Oh god! It's a huge eel looking for food!

I watched in horror as the bubbles grew larger. Surfacing just five feet in front of me was a mask and snorkel. The milk chocolate eyes were unmistakable.

NINETEEN

K
irk pulled the mask off his face. Tendrils of black hair framed his expression of shock. “Hey,” he said.

This was not a dream. This was not a test. My brain sent a zillion messages to every part of me all at once. I screamed and splashed like I was in the middle of a piranha feeding frenzy.

“Pervert!” My fists flew through the water sending waves of lake towards him.

“Just Jesse!”

“Shut up! Close your eyes!”

“Stop,” he gurgled.

I screamed over the white water. “Turn around! Turn around!”

“You're going to wake everyone.”

An audience would not be good. I stopped punching the lake, and the water gradually calmed between us. He swam back a few feet.

“What are you doing out here?” I hissed.

“What am I doing? You're naked!”

“Shut up!”

“Shit!” he laughed.

“Turn around, jerk.”

He complied, and I stared at the back of his head wishing he were Lewis.

“Now what?” he asked, slightly turning towards me.

“Stop that,” I said.

“I'm too far away to see anything.”

I squinted. If I couldn't see his body, then he couldn't see mine. “Don't move,” I said. I dove down to check; nope, nothing but haze. I resurfaced and put a few more feet of water between us.

He faced me again. “Any ideas?” he asked.

“Oh god, just disappear.” I felt like crying.

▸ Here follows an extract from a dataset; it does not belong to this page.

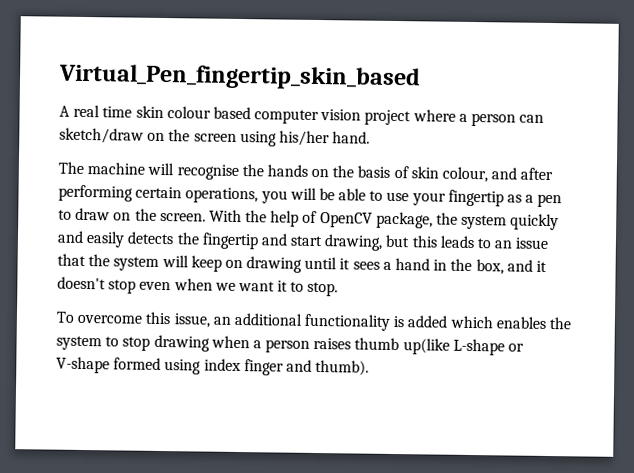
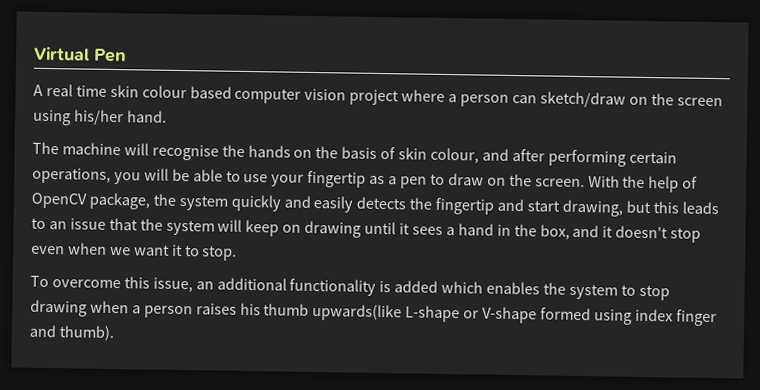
[58,63,421,91] Virtual_Pen_fingertip_skin_based -> [33,46,127,63] Virtual Pen
[354,337,450,355] thumb up(like -> [239,302,403,322] his thumb upwards(like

“Okay.” He began to put his mask back on and pretended to dive under the water.

“NO!”

He smiled again, then said, “Make up your mind.”

I looked at the dock. My small pile of clothes was so far away. “This is the plan,” I said. “I'm going to swim back and get dressed while you go on the other side of the float.”

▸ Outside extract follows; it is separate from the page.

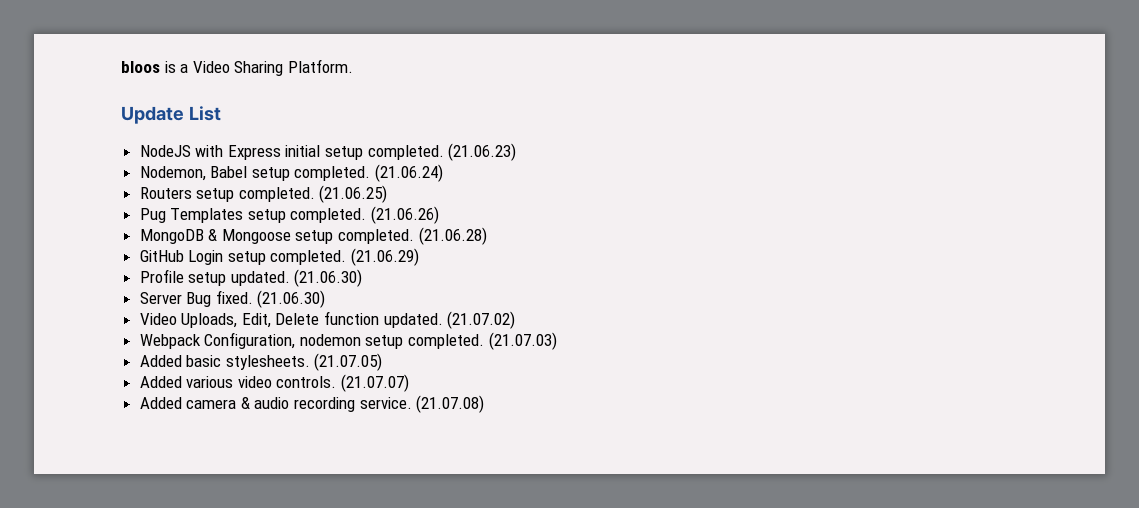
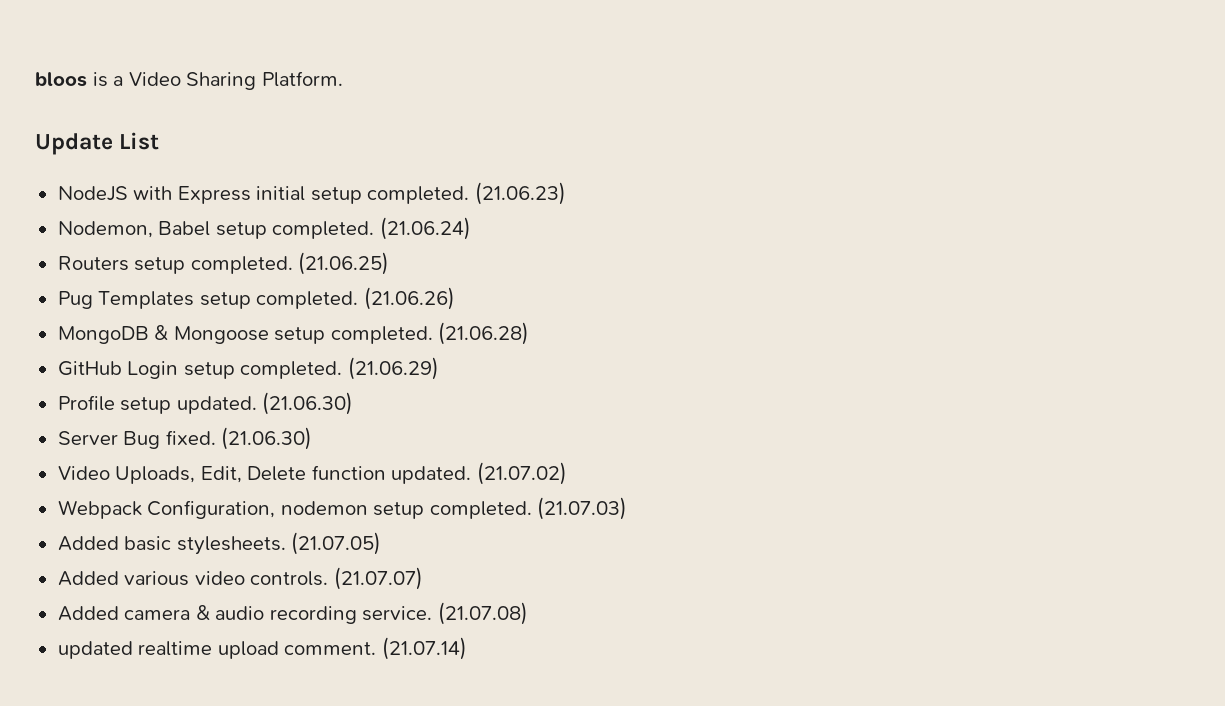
(485, 404) none -> [57,637,467,660] // updated realtime upload comment. (21.07.14)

“That's not safe. You might get a cramp on your way back and drown. If I'm on the other side of the float I won't be able to see you.”

“That's stupid. You're out here by yourself.”

“Am I?”

Oh shit.

I scanned the water around us, waiting for someone else to surface. “Who else?” I asked.

“Just the eels.”

“You jerk!” I began to splash again.

“Keep it up if you want an audience waiting for you when you reach the dock.”

I began to shiver. “I have to get out.” My teeth chattered.

“Are you okay?”

I rolled my eyes. “I'm naked and freezing.”

He waved a hand toward the ladder. “Do you want to lie on the float and warm up?”

“Stop it!”

“We can work on our tans, and talk for a while. You know, this is the longest conversation we've had.”

I shot him a look. “I guess I figured out the secret to keeping your attention.”

“You always have my attention.”

I tried to ignore how that sent a thrill down to my toes. “Of course,” I huffed. “You wouldn't want to miss the next embarrassing mess.”

His chocolate eyes widened. “I can't wait to find out what happens next!”

“That's not what I mean.”

“All right,” he said. “We'll swim in together, this far away from each other.”

“You first,” I grumbled. “And no mask.”

He held the mask and snorkel in one hand and began to swim to the dock. I was right, definitely a swimmer. I followed at a safe distance. After a few strokes, he stopped and waited for me.

“What?” I said. “Keep going.”

“Maybe you should hold the mask, you know, to remove temptation.”

“Just keep swimming.”

“Are you sure? 'Cause I could get naked too, then we'd be even.”

I thought of the diary and eel episodes. “I think you owe me more than a peep show,” I challenged.

His voice sounded ridiculously smooth. “What did you have in mind?” he teased.

“I'm freezing, Kirk! Hurry up!”

He continued the front crawl, easily reaching the dock. I held back, taking in the scene of him dripping in his swimming trunks. Make that his clinging, very low rise swimming trunks. He shook his head and ran a hand through his hair a few times, making it shaggy and loose…and okay, I'll admit, sexy. He grinned back at me as if he could read my mind.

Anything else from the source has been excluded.